Reason? Doug brought up a good point about batteries, albeit with condensation. Having done some Winter landscape and architectural shooting (including at night), electronic cameras die quickly in severe cold even if the batteries are dry. Battery voltage drops when temperatures drop below about freezing (water). At about +10F to +20F the voltage drops enough that electronic shutters won't fire, motor winders bog down failing to wind on completely to the next frame, and AF lens focus motors can become intermittent. It will recover when brought back to room temperature, but that doesn't help out in the wilderness.

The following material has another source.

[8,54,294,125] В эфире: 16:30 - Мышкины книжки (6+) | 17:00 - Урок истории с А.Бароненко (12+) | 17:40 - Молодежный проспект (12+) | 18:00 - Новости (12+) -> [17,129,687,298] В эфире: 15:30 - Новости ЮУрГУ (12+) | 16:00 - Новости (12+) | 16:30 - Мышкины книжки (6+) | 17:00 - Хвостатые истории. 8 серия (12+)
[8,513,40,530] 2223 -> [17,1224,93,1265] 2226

BTW, batteries can last up to several years in most cameras that use them only for the metering. They're also very small compared to the Lithium monsters required to drive some current AF/AE bodies with integral motorized winders. I never go anywhere without spare cells.

-- John

8/30/2001 1:18:27 PM

Jon Close
BetterPhoto Member

member since: 5/18/2000
  John L., great advice as always. Your list of suitable Olympus cameras excludes the OM-2000, a current model that is very inexpensive, but has metal body, mechanical shutter that can shoot at all speeds (1 to 1/2000 sec.) w/o batteries, DOF preview, and spot metering. Just an oversight, or is there a problem with this model?

8/31/2001 9:14:36 AM

John A. Lind
BetterPhoto Member

member since: 9/27/2001
  I thought about the OM-2000, the Nikon FM-10, and a Canon FD mount equivalent (T-60 ??). There *may* be a Pentax version also (P30T ??). Decided to leave them off the lists because the question mentioned backpacking and the need for sturdiness. The ones listed in my first reply are hardier bodies, albeit perhaps a little heavier.

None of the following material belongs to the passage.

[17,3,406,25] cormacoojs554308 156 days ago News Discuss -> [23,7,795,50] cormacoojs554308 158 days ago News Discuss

The OM-2000 its cousins under the other names are all made by Cosina for the major big-name badges. The bodies are decent for their pricing, but not as hardy as an FM-2n, OM-1[n], or Pentax K-1000. IMO: If hardiness for backpacking was not one of the criteria, and they would reside in a more sheltered environment, they could be an alternative.